In 1993, BLM issued the Redding RMP ("1993 RMP") and a corresponding EIS detailing the agency's intention to consolidate and restore certain federal lands in the GVC Watershed. (Fed. Defs.' Stmt. Undisputed Material Facts ("FUMF") Nos. 2, 7, 14.) Under this plan, BLM sought to group more than one thousand scattered parcels of federal land in the GVC Watershed by obtaining additional parcels in the area from private owners. (Id.) In doing so, BLM hoped to improve management efficiencies and further its goals of preventing erosion in the GVC Watershed and protecting anadromous fisheries in the Trinity River. (Id.)
As it acquired parcels in the GVC Watershed, BLM also sought to dispose of certain federal parcels that were near growing communities and seemed better suited for development. (Id. Nos. 10-11.) In light of these dual purposes of acquisition and disposal, land exchanges were BLM's preferred method for simultaneously furthering these goals. (Id. No. 9.) BLM also preferred land exchanges because the acquisition of GVC Watershed lands was not otherwise within BLM's budget. (Id.)

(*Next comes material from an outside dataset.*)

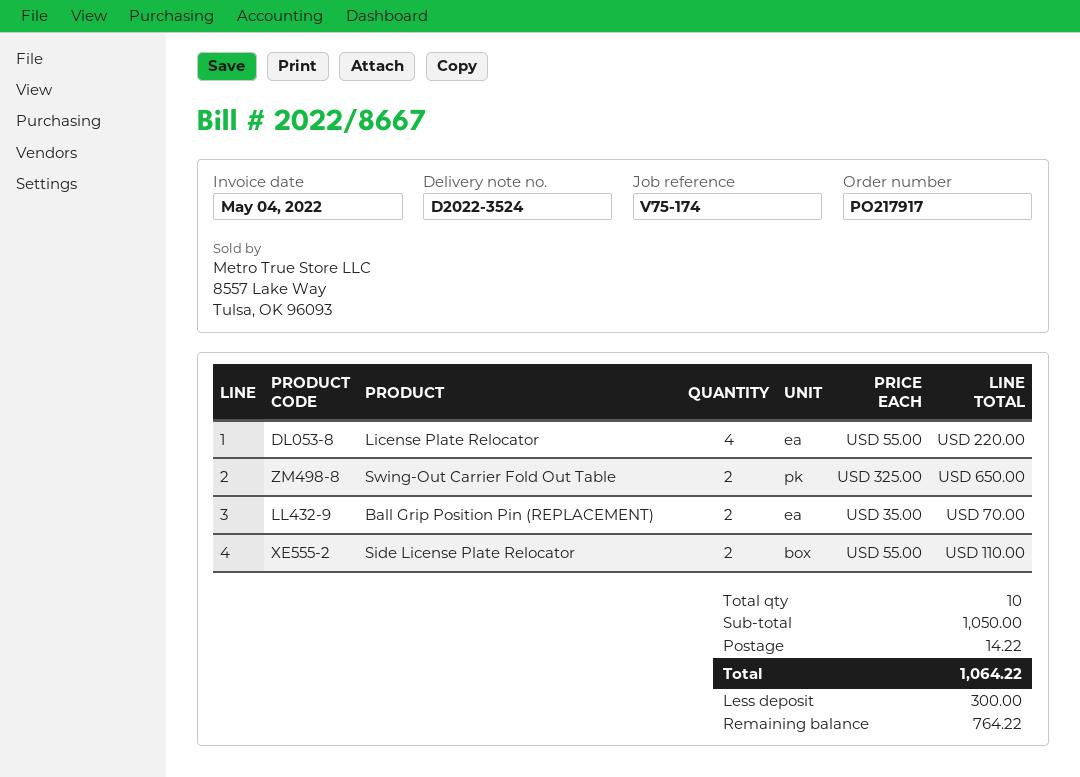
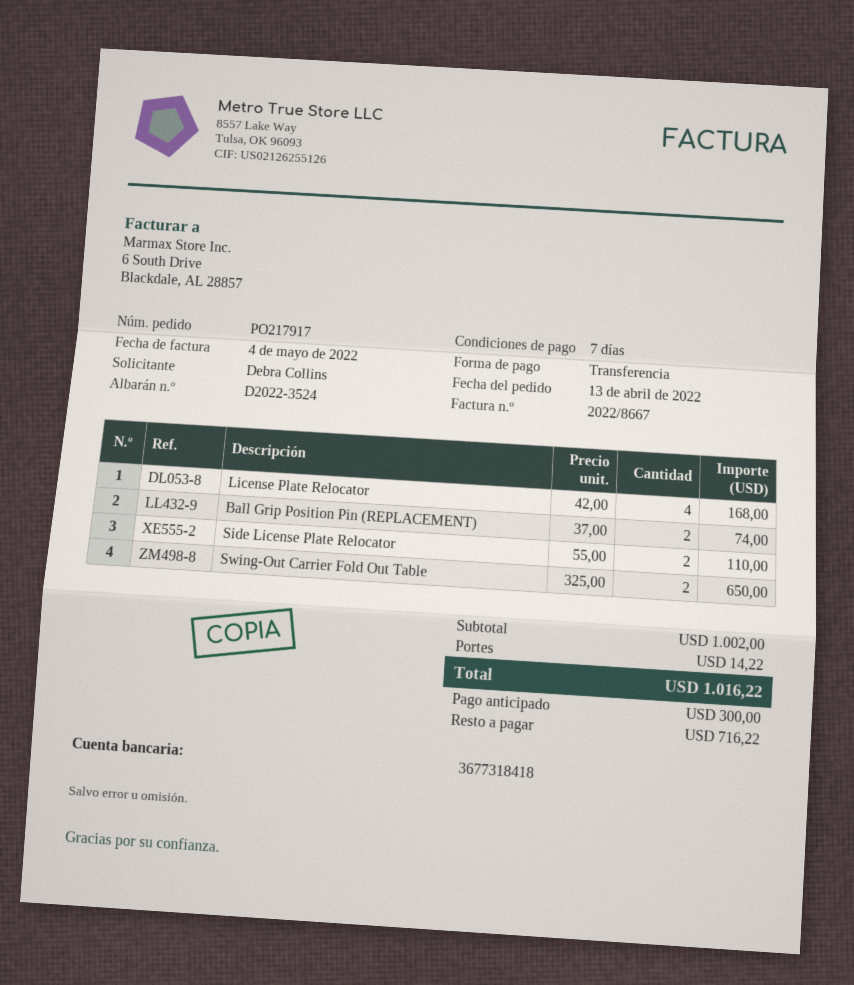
License Plate Relocator: 4 x 55.00 = 220.00 -> 4 x 42.00 = 168.00
Ball Grip Position Pin (REPLACEMENT): 2 x 35.00 = 70.00 -> 2 x 37.00 = 74.00
subtotal: 1050.00 -> 1002.00
total: 1064.22 -> 1016.22
balance: 764.22 -> 716.22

BLM developed the 1993 RMP and EIS over a period of four years. (Id. No. 4.) During that time, BLM held approximately ten public meetings and made presentations to five separate county boards of supervisors. (Id.) Through these meetings, BLM sought to inform citizens and local elected officials regarding the implications of the plan and to solicit comments and alternatives. (Id. No. 5.) On October 1, 1992, BLM announced the availability of the RMP and EIS and provided a thirty-day protest period. (Id. No. 12.) The RMP and EIS identified the area containing the Federal Parcel in Shasta County as intended for disposal through a land exchange. (Id. No. 13.) Although some members of the community voiced concerns over the disposal of the Federal Parcel, BLM ultimately approved the RMP and EIS in June of 1993. (AR 780-82, 3355-56.)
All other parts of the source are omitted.